- **Task brief**
Every line from the one containing "- ☐ All tests pass: bun test (if applicable)" to the one containing "prevents parallelization) ✓" in the records below, both included, must be set down exactly, and no other line.

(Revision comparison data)
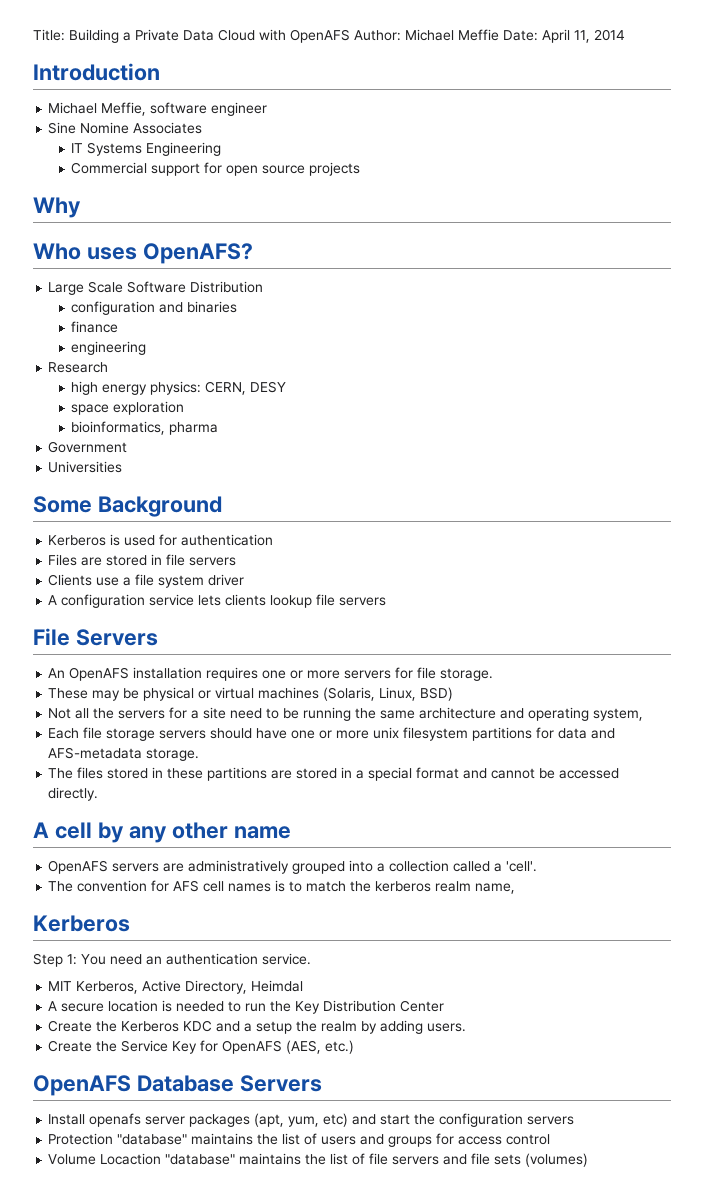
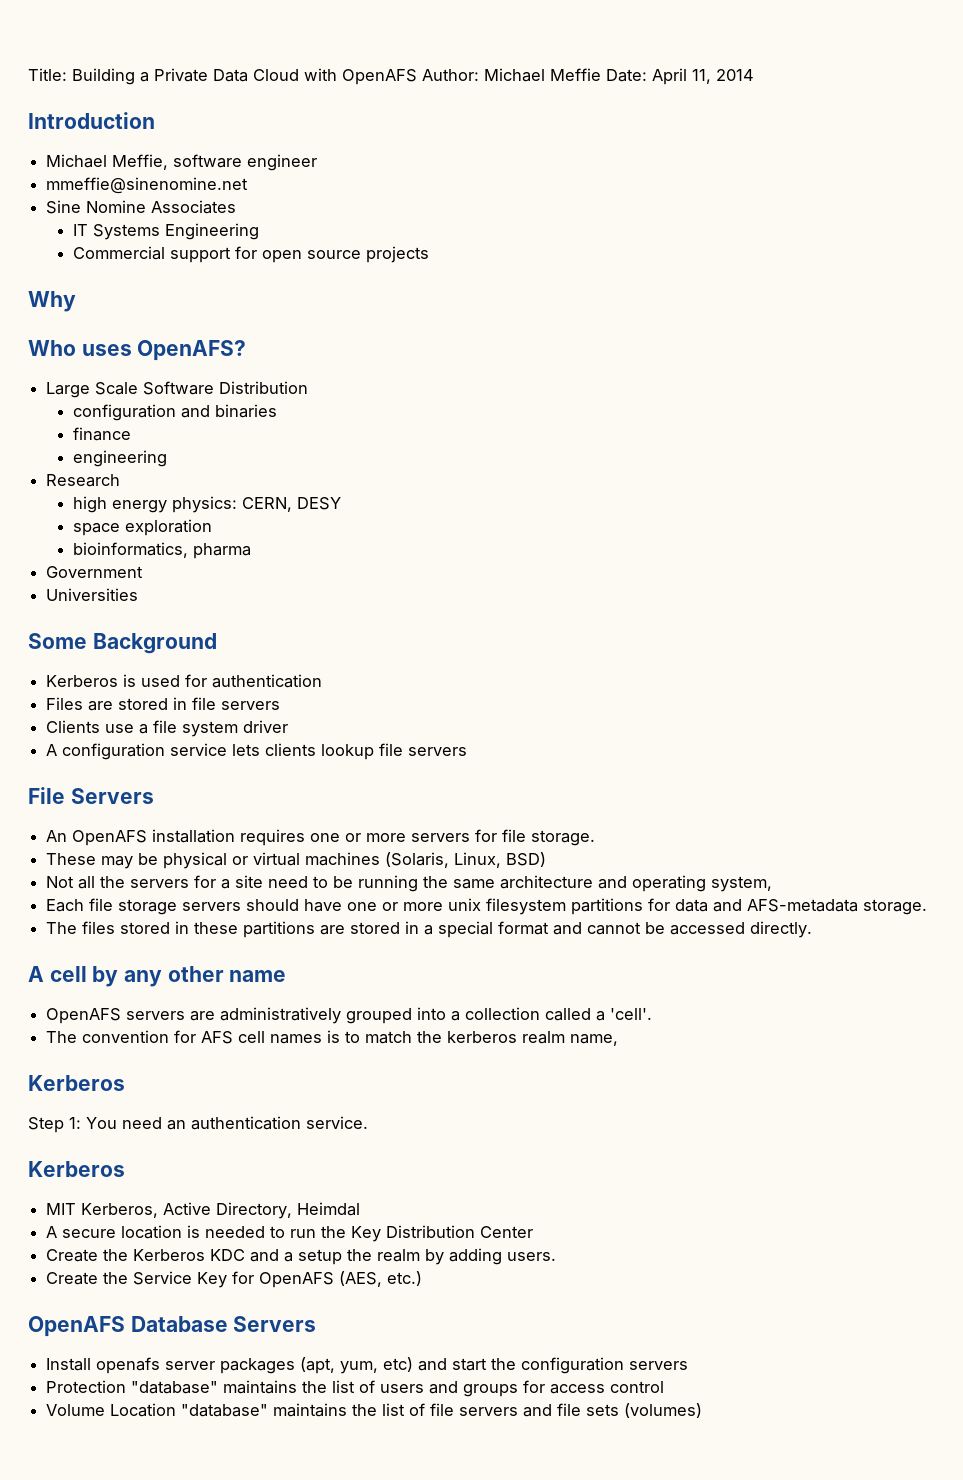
+ mmeffie@sinenomine.net
  Step 1: You need an authentication service.
+ Kerberos
- Volume Locaction "database" maintains the list of file servers and file sets (volumes)
+ Volume Location "database" maintains the list of file servers and file sets (volumes)

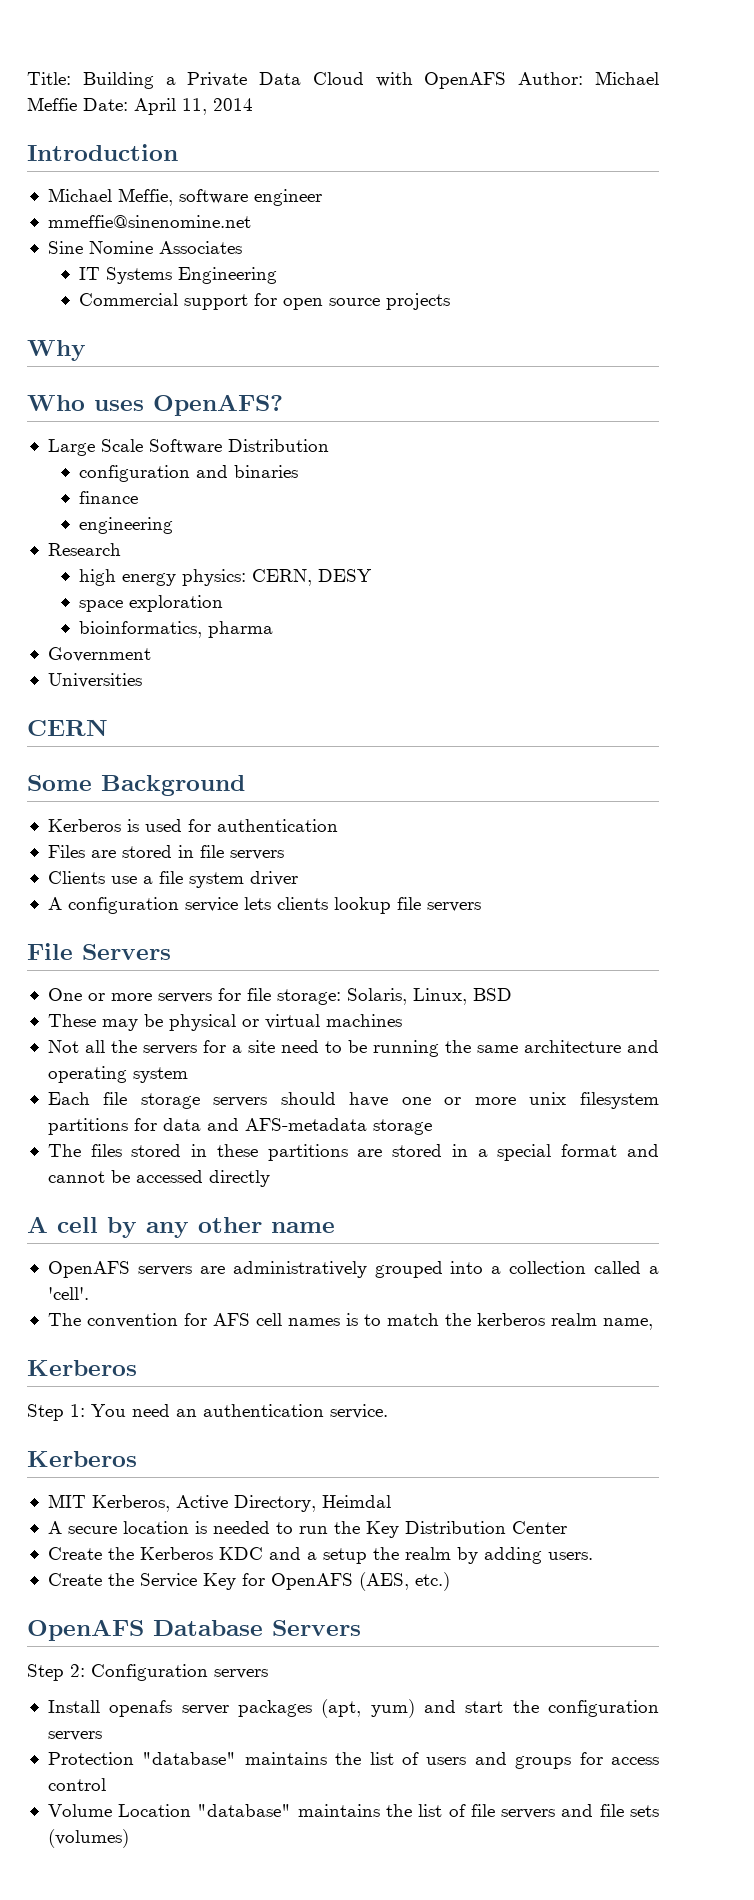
+ CERN
- An OpenAFS installation requires one or more servers for file storage.
+ One or more servers for file storage: Solaris, Linux, BSD
- These may be physical or virtual machines (Solaris, Linux, BSD)
+ These may be physical or virtual machines
- Not all the servers for a site need to be running the same architecture and operating system,
+ Not all the servers for a site need to be running the same architecture and operating system
- Each file storage servers should have one or more unix filesystem partitions for data and AFS-metadata storage.
+ Each file storage servers should have one or more unix filesystem partitions for data and AFS-metadata storage
- The files stored in these partitions are stored in a special format and cannot be accessed directly.
+ The files stored in these partitions are stored in a special format and cannot be accessed directly
+ Step 2: Configuration servers
- Install openafs server packages (apt, yum, etc) and start the configuration servers
+ Install openafs server packages (apt, yum) and start the configuration servers

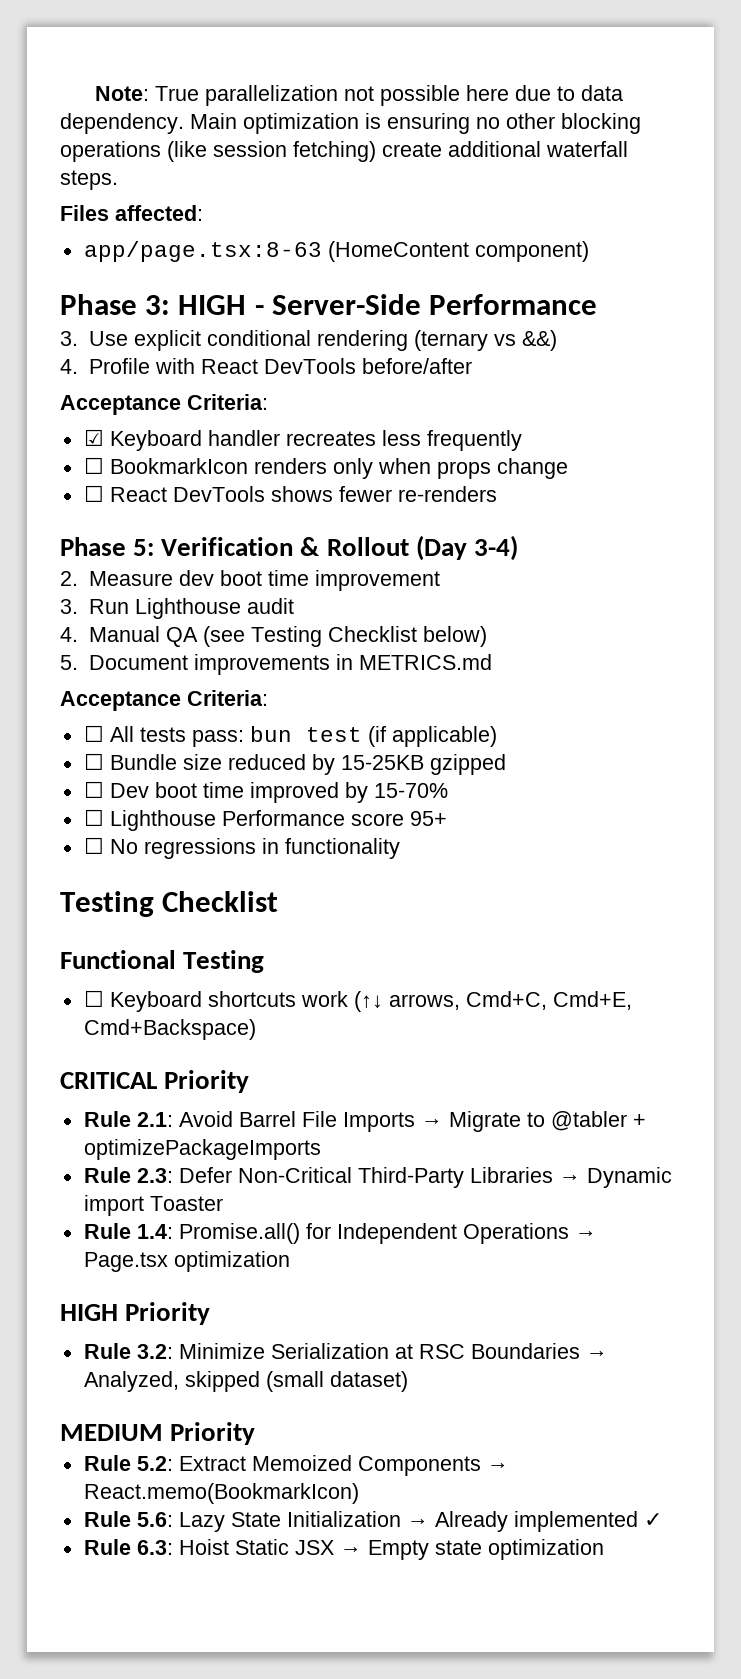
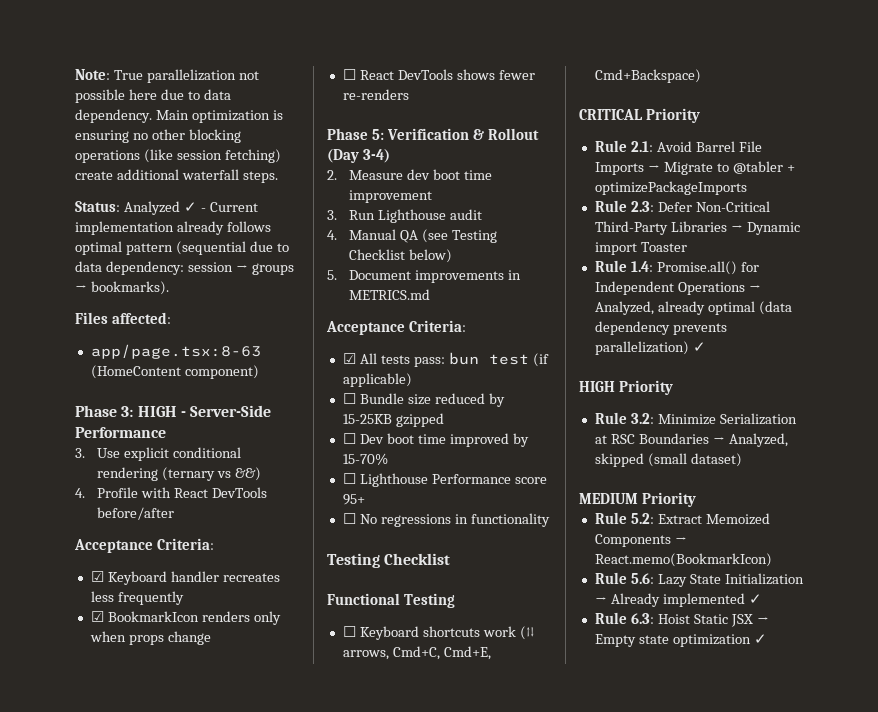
+ Status: Analyzed ✓ - Current implementation already follows optimal pattern (sequential due to data dependency: session → groups → bookmarks).
- ☐ BookmarkIcon renders only when props change
+ ☑ BookmarkIcon renders only when props change
- ☐ All tests pass: bun test (if applicable)
+ ☑ All tests pass: bun test (if applicable)
- Rule 1.4: Promise.all() for Independent Operations → Page.tsx optimization
+ Rule 1.4: Promise.all() for Independent Operations → Analyzed, already optimal (data dependency prevents parallelization) ✓
- Rule 6.3: Hoist Static JSX → Empty state optimization
+ Rule 6.3: Hoist Static JSX → Empty state optimization ✓

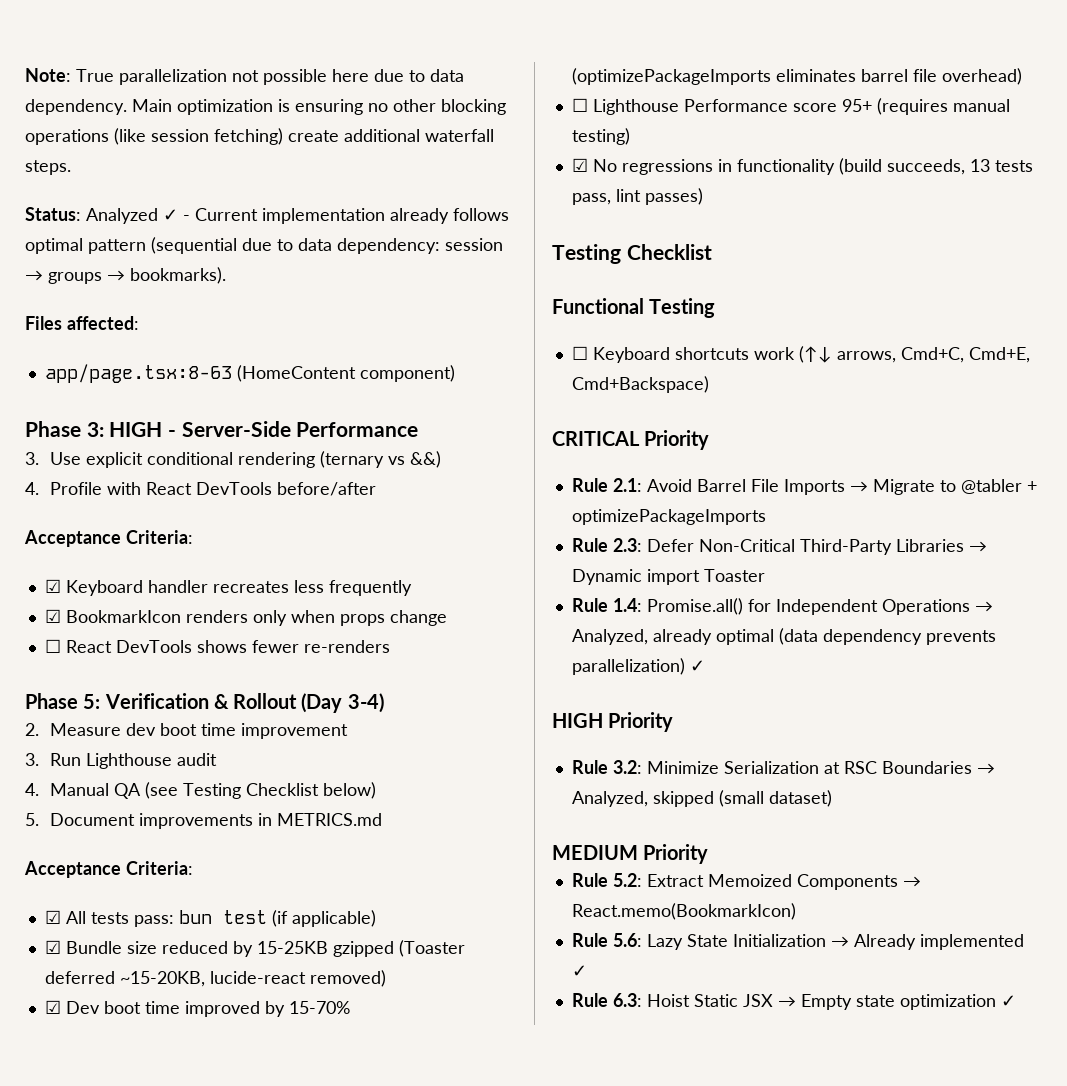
- ☐ Bundle size reduced by 15-25KB gzipped
- ☐ Dev boot time improved by 15-70%
+ ☑ Bundle size reduced by 15-25KB gzipped (Toaster deferred ~15-20KB, lucide-react removed)
+ ☑ Dev boot time improved by 15-70% (optimizePackageImports eliminates barrel file overhead)
- ☐ Lighthouse Performance score 95+
- ☐ No regressions in functionality
+ ☐ Lighthouse Performance score 95+ (requires manual testing)
+ ☑ No regressions in functionality (build succeeds, 13 tests pass, lint passes)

- **Response below**
- ☐ All tests pass: bun test (if applicable)
+ ☑ All tests pass: bun test (if applicable)
- Rule 1.4: Promise.all() for Independent Operations → Page.tsx optimization
+ Rule 1.4: Promise.all() for Independent Operations → Analyzed, already optimal (data dependency prevents parallelization) ✓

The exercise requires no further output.